# Logistic Regression

Consider a coin with probability of tails $\pi$ and the probability of heads $1-\pi$. We denote the outcome of the coin toss as $y$. Denoting the tail with a $1$ and head with $0$, we write the probability of tails with $p(y = 1) = \pi$ and probability of heads is $p(y = 0) = 1-\pi$. More compactly, the probability of the outcome of a toss, provided we know $\pi$ is written as
\begin{eqnarray}
p(y|\pi) = \pi^y(1-\pi)^y
\end{eqnarray}

In logistic regression, we are given a dataset of form
\begin{eqnarray}
X & = &  \begin{pmatrix}
  x_{1,1} & x_{1,2} & \dots & x_{1,D} & x_{1,D+1}\\
  x_{2,1} & x_{2,2} & \dots & x_{2,D} & x_{2,D+1}\\
  \vdots & \vdots & \vdots & \vdots  &  \vdots\\
  x_{i,1} & x_{i,2} & \dots & x_{i,D}  & x_{i,D+1}\\
  \vdots & \vdots & \vdots & \vdots & \vdots \\
  x_{N,1} & x_{N,2} & \dots & x_{N,D} & x_{N,D+1}\\
\end{pmatrix} \\
\mathbf{y} & = & \begin{pmatrix}
y_1 \\
y_2 \\
\vdots \\
y_i \\
\vdots \\
y_N
\end{pmatrix}
\end{eqnarray}
where $x_{i,j}$ denotes the $j$'th feature of the $i$'th data point. The $D+1$ column, where $x_{i,D+1}=1$ for all $i$, is artificially added to the dataset to allow for a bias. The $y_i$ denote the target class label of the
$i$'th object. In logistic regression, we consider the case of binary classification where $y_i \in \{0,1\}$ (or $y_i \in \{-1,1\}$).

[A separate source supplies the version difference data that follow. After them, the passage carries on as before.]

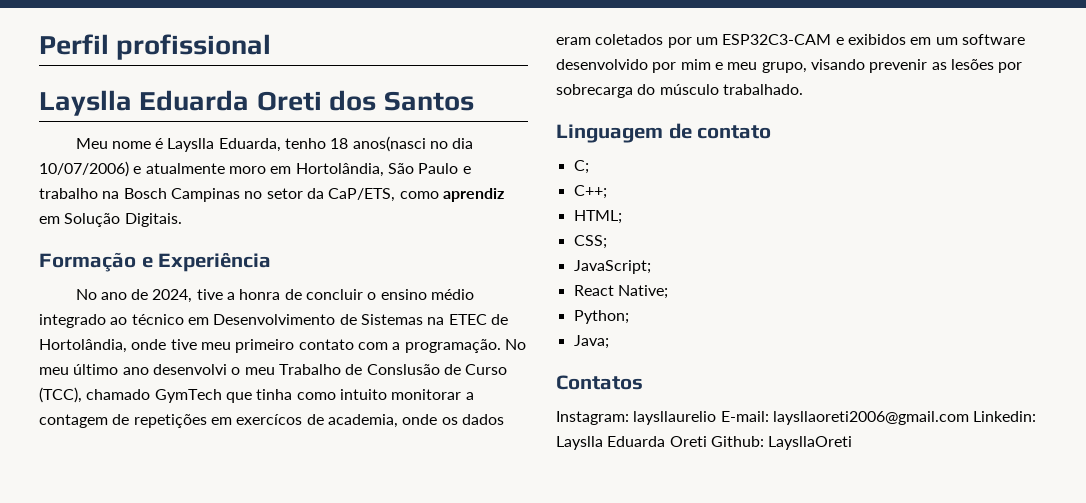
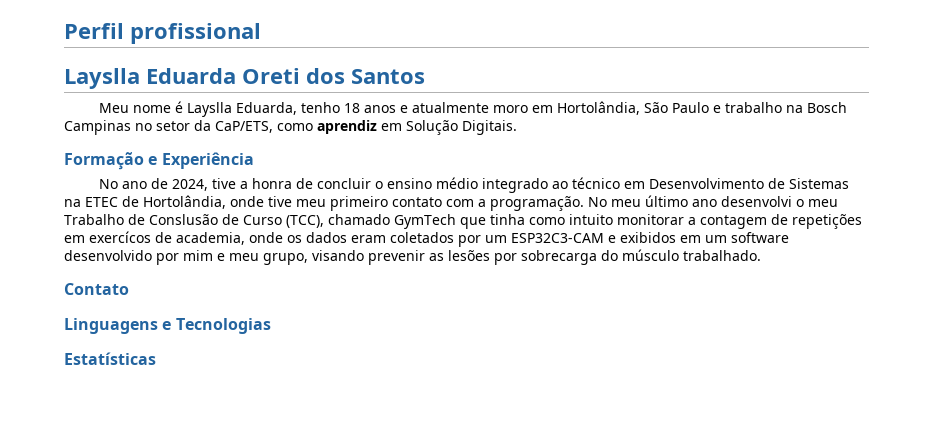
- Meu nome é Layslla Eduarda, tenho 18 anos(nasci no dia 10/07/2006) e atualmente moro em Hortolândia, São Paulo e trabalho na Bosch Campinas no setor da CaP/ETS, como aprendiz em Solução Digitais.
+ Meu nome é Layslla Eduarda, tenho 18 anos e atualmente moro em Hortolândia, São Paulo e trabalho na Bosch Campinas no setor da CaP/ETS, como aprendiz em Solução Digitais.
- Linguagem de contato
- C;
- C++;
- HTML;
- CSS;
- JavaScript;
- React Native;
- Python;
- Java;
- Contatos
- Instagram: laysllaurelio E-mail: laysllaoreti2006@gmail.com Linkedin: Layslla Eduarda Oreti Github: LaysllaOreti
+ Contato
+ Linguagens e Tecnologias
+ Estatísticas

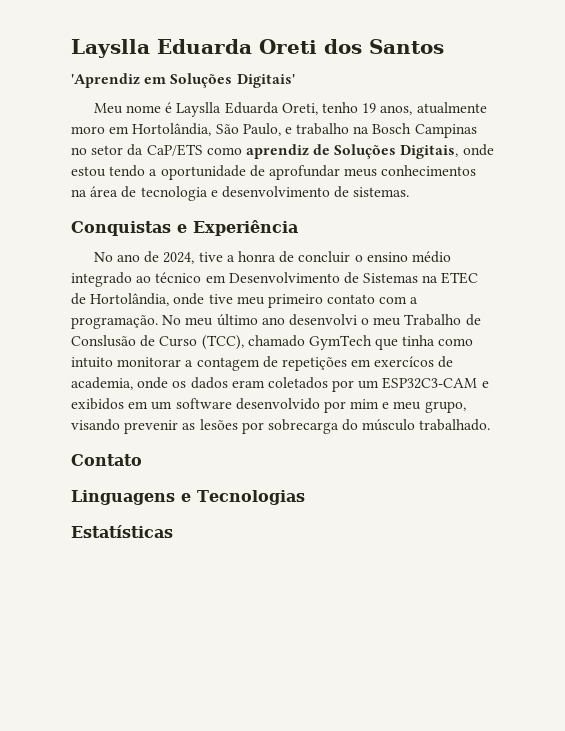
- Perfil profissional
+ 'Aprendiz em Soluções Digitais'
- Meu nome é Layslla Eduarda, tenho 18 anos e atualmente moro em Hortolândia, São Paulo e trabalho na Bosch Campinas no setor da CaP/ETS, como aprendiz em Solução Digitais.
- Formação e Experiência
+ Meu nome é Layslla Eduarda Oreti, tenho 19 anos, atualmente moro em Hortolândia, São Paulo, e trabalho na Bosch Campinas no setor da CaP/ETS como aprendiz de Soluções Digitais, onde estou tendo a oportunidade de aprofundar meus conhecimentos na área de tecnologia e desenvolvimento de sistemas.
+ Conquistas e Experiência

To understand logistic regression, consider the following metaphor: assume that for each data instance $x_i$, we select a biased coin with probability $p(y_i = 1| w, x) = \pi_i = \sigma(w^\top x_i)$, throw the coin and label the data item with class $y_i$ accordingly. Here,
$\sigma(x)$ is the sigmoid function defined as
\begin{eqnarray}
\sigma(x) & = & \frac{1}{1+e^{-x}}
\end{eqnarray}

### Properties of the sigmoid function
Note that

\begin{eqnarray}
\sigma(x) & = & \frac{e^x}{(1+e^{-x})e^x} = \frac{e^x}{1+e^{x}} \\
1 - \sigma(x) & = & 1 - \frac{e^x}{1+e^{x}} = \frac{1+e^{x} - e^x}{1+e^{x}} = \frac{1}{1+e^{x}}
\end{eqnarray}

\begin{eqnarray}
\sigma'(x) & = & \frac{e^x(1+e^{x}) - e^{x} e^x}{(1+e^{x})^2} = \frac{e^x}{1+e^{x}}\frac{1}{1+e^{x}} = \sigma(x) (1-\sigma(x))
\end{eqnarray}

\begin{eqnarray}
\log \sigma(x) & = & -\log(1+e^{-x}) = x - \log(1+e^{x}) \\
\log(1 - \sigma(x)) & = &  -\log({1+e^{x}})
\end{eqnarray}




Exercise: Plot the sigmoid function and its derivative.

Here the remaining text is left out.